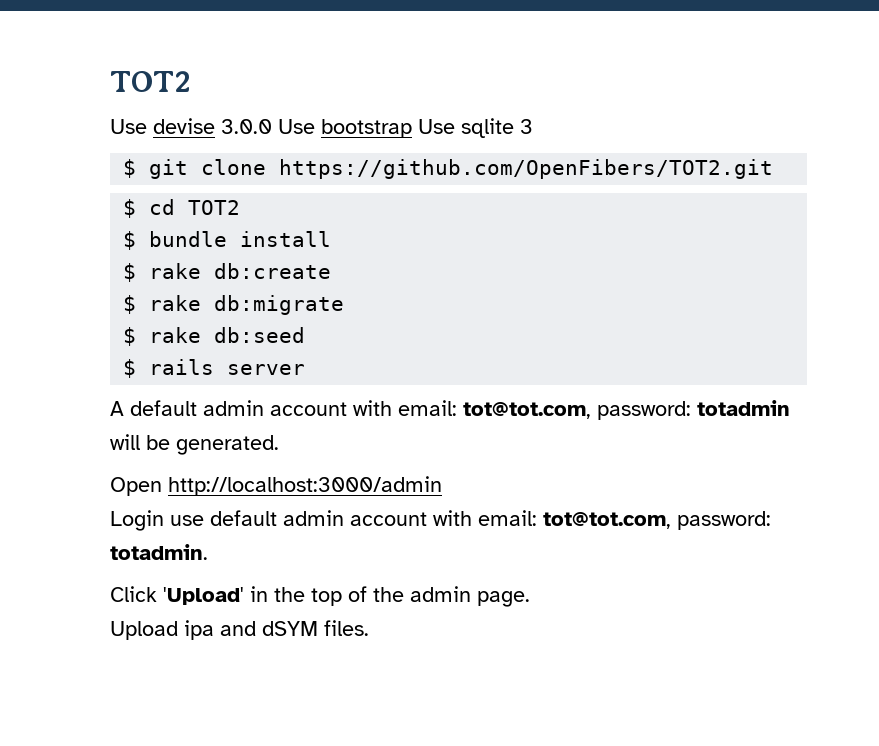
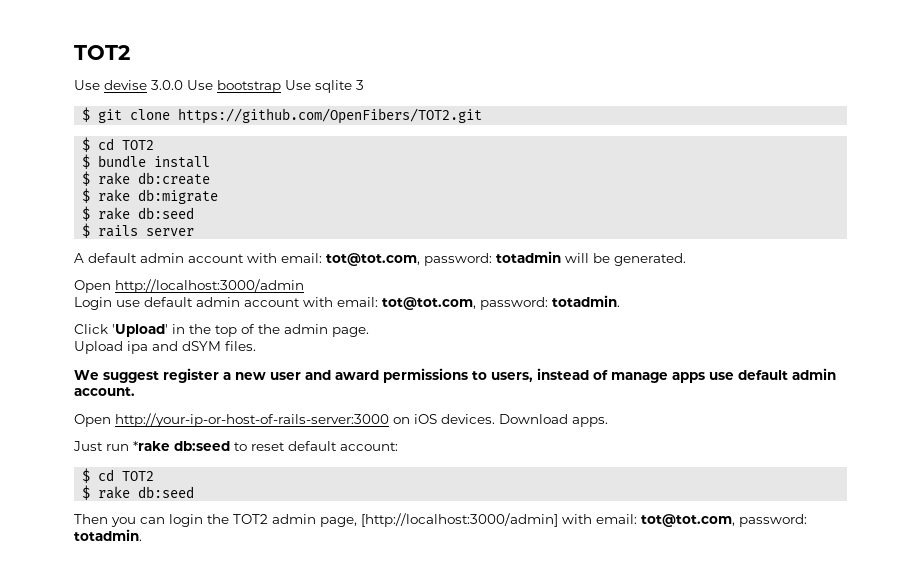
(369, 628) none -> [74,368,836,383] [74,387,135,396] [74,413,608,427] [73,441,398,451] [82,468,155,483] [82,485,195,500] [74,513,807,527] [74,529,142,541] // We suggest register a new user and award permissions to users, instead of manage apps use default admin account. // Open http://your-ip-or-host-of-rails-server:3000 on iOS devices. Download apps. // Just run *rake db:seed to reset default account: // $ cd TOT2 // $ rake db:seed // Then you can login the TOT2 admin page, [http://localhost:3000/admin] with email: tot@tot.com, password: totadmin.

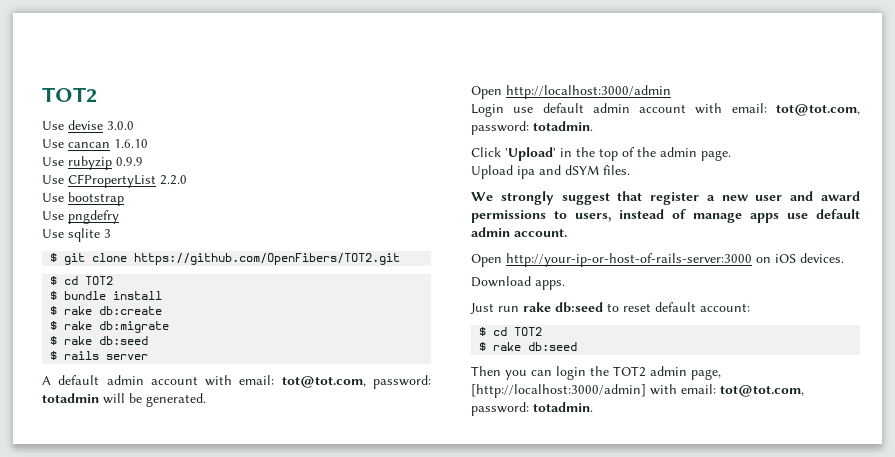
(183, 85) none -> [42,139,148,148] [42,156,143,170] [42,174,187,188] // Use cancan 1.6.10 // Use rubyzip 0.9.9 // Use CFPropertyList 2.2.0 //
(281, 86) none -> [42,210,119,224] // Use pngdefry //
[103,371,159,383] suggest -> [500,191,643,205] strongly suggest that
(495, 419) none -> (844, 258) //
[133,441,170,451] *rake -> [523,302,551,312] rake

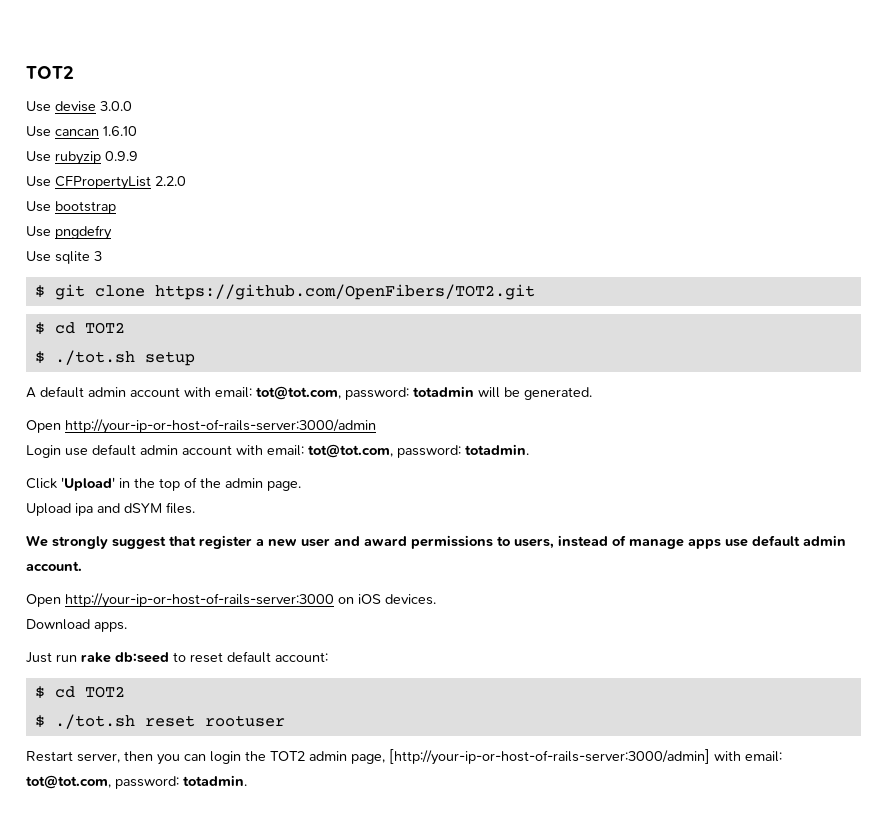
[64,291,163,300] [50,306,163,315] [50,321,170,333] [50,336,149,345] [50,351,149,360] bundle install // $ rake db:create // $ rake db:migrate // $ rake db:seed // $ rails server -> [54,350,195,366] ./tot.sh setup
[506,85,671,99] http://localhost:3000/admin -> [65,419,376,434] http://your-ip-or-host-of-rails-server:3000/admin
[493,342,578,351] [471,366,501,376] rake db:seed // Then -> [54,714,285,729] [26,751,153,763] ./tot.sh reset rootuser // Restart server, then
[471,384,646,398] [http://localhost:3000/admin] -> [389,749,710,765] [http://your-ip-or-host-of-rails-server:3000/admin]

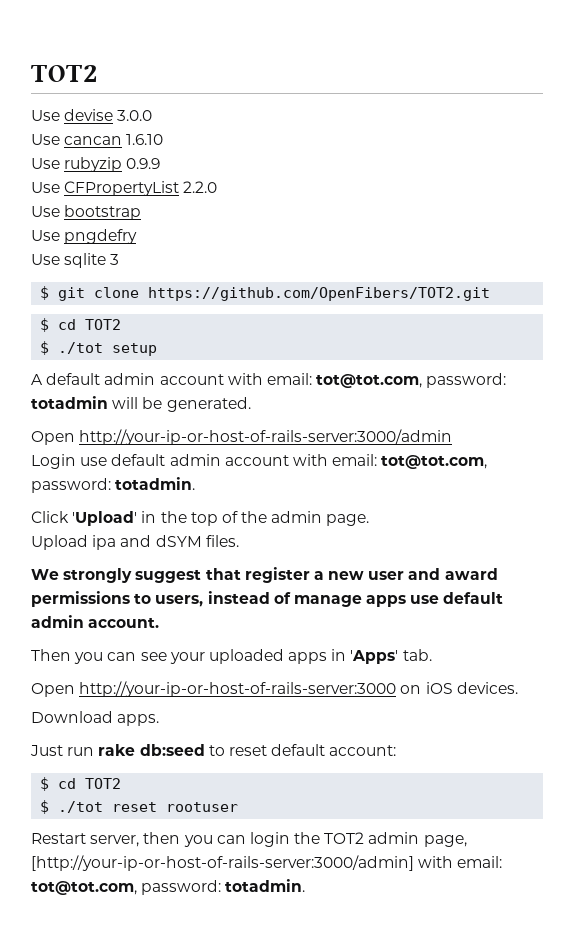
[54,350,135,365] ./tot.sh -> [58,342,104,354] ./tot
(82, 566) none -> [31,649,432,664] // Then you can see your uploaded apps in 'Apps' tab.
[54,714,135,729] ./tot.sh -> [58,801,104,813] ./tot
────────────────────────────────────────
▶ _ABOUT THIS EXERCISE_: All entries should be reproduced exactly; no picture belongs in the result.

▶ _SOLUTION_:
(369, 628) none -> [74,368,836,383] [74,387,135,396] [74,413,608,427] [73,441,398,451] [82,468,155,483] [82,485,195,500] [74,513,807,527] [74,529,142,541] // We suggest register a new user and award permissions to users, instead of manage apps use default admin account. // Open http://your-ip-or-host-of-rails-server:3000 on iOS devices. Download apps. // Just run *rake db:seed to reset default account: // $ cd TOT2 // $ rake db:seed // Then you can login the TOT2 admin page, [http://localhost:3000/admin] with email: tot@tot.com, password: totadmin.

(183, 85) none -> [42,139,148,148] [42,156,143,170] [42,174,187,188] // Use cancan 1.6.10 // Use rubyzip 0.9.9 // Use CFPropertyList 2.2.0 //
(281, 86) none -> [42,210,119,224] // Use pngdefry //
[103,371,159,383] suggest -> [500,191,643,205] strongly suggest that
(495, 419) none -> (844, 258) //
[133,441,170,451] *rake -> [523,302,551,312] rake

[64,291,163,300] [50,306,163,315] [50,321,170,333] [50,336,149,345] [50,351,149,360] bundle install // $ rake db:create // $ rake db:migrate // $ rake db:seed // $ rails server -> [54,350,195,366] ./tot.sh setup
[506,85,671,99] http://localhost:3000/admin -> [65,419,376,434] http://your-ip-or-host-of-rails-server:3000/admin
[493,342,578,351] [471,366,501,376] rake db:seed // Then -> [54,714,285,729] [26,751,153,763] ./tot.sh reset rootuser // Restart server, then
[471,384,646,398] [http://localhost:3000/admin] -> [389,749,710,765] [http://your-ip-or-host-of-rails-server:3000/admin]

[54,350,135,365] ./tot.sh -> [58,342,104,354] ./tot
(82, 566) none -> [31,649,432,664] // Then you can see your uploaded apps in 'Apps' tab.
[54,714,135,729] ./tot.sh -> [58,801,104,813] ./tot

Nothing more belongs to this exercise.